Before you mix the GLUCAGON powder and liquid:

  • Do not use GLUCAGON if the expiration date has passed.
  • Store GLUCAGON at room temperature between 68°F to 77°F (20°C to 25°C).
  • Do not freeze GLUCAGON.
  • Keep GLUCAGON in its original package and away from light.

After you mix the GLUCAGON powder and liquid:

  • Use GLUCAGON right away.
  • Throw away unused GLUCAGON.

Keep GLUCAGON and all medicines out of the reach of children.

Learn more

For more information, call 1-800-545-5979 or go to .

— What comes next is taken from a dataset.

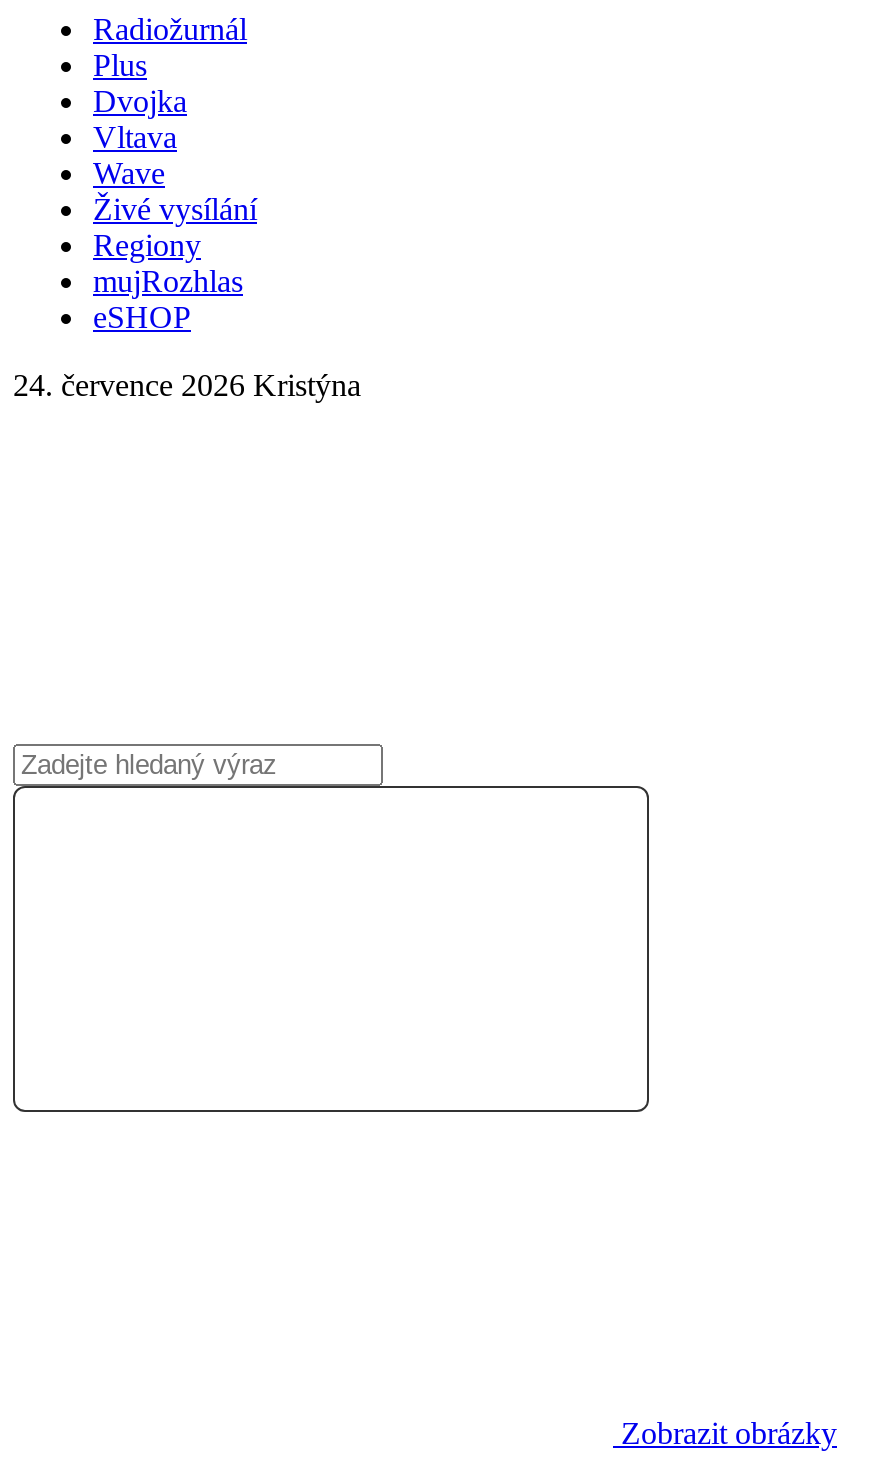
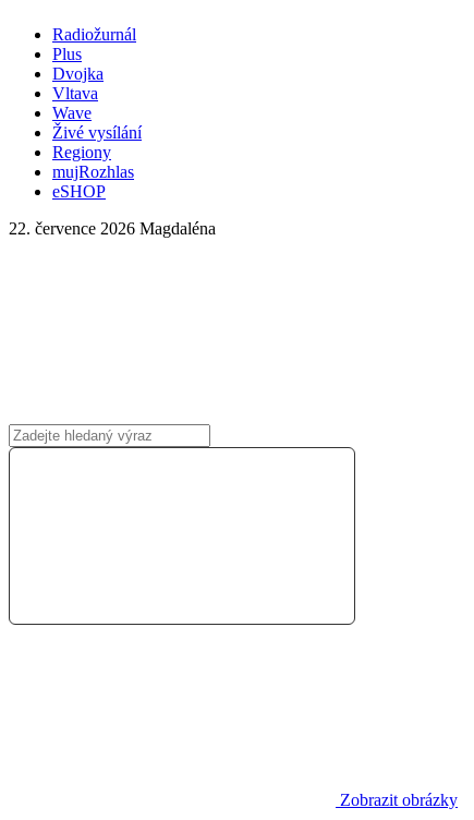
[13,368,361,402] 24. července 2026 Kristýna -> [9,219,216,238] 22. července 2026 Magdaléna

Medicines are sometimes prescribed for purposes other than those listed in a Patient Information leaflet. Do not use GLUCAGON for a condition for which it was not prescribed. Do not give GLUCAGON to other people, even if they have the same symptoms that you have. It may harm them.

This summary provides basic information about GLUCAGON but does not include all information known about this medicine. You can ask your pharmacist or doctor for information about GLUCAGON that is written for health professionals. This information does not take the place of talking with your doctor. Be sure to talk to your doctor or other health care provider about GLUCAGON and how to take it. Your doctor is the best person to help you decide if GLUCAGON is right for you.

GLUCAGON is available by prescription only.

GLUCAGON is a trademark owned or licensed by Eli Lilly and Company, its subsidiaries, or affiliates.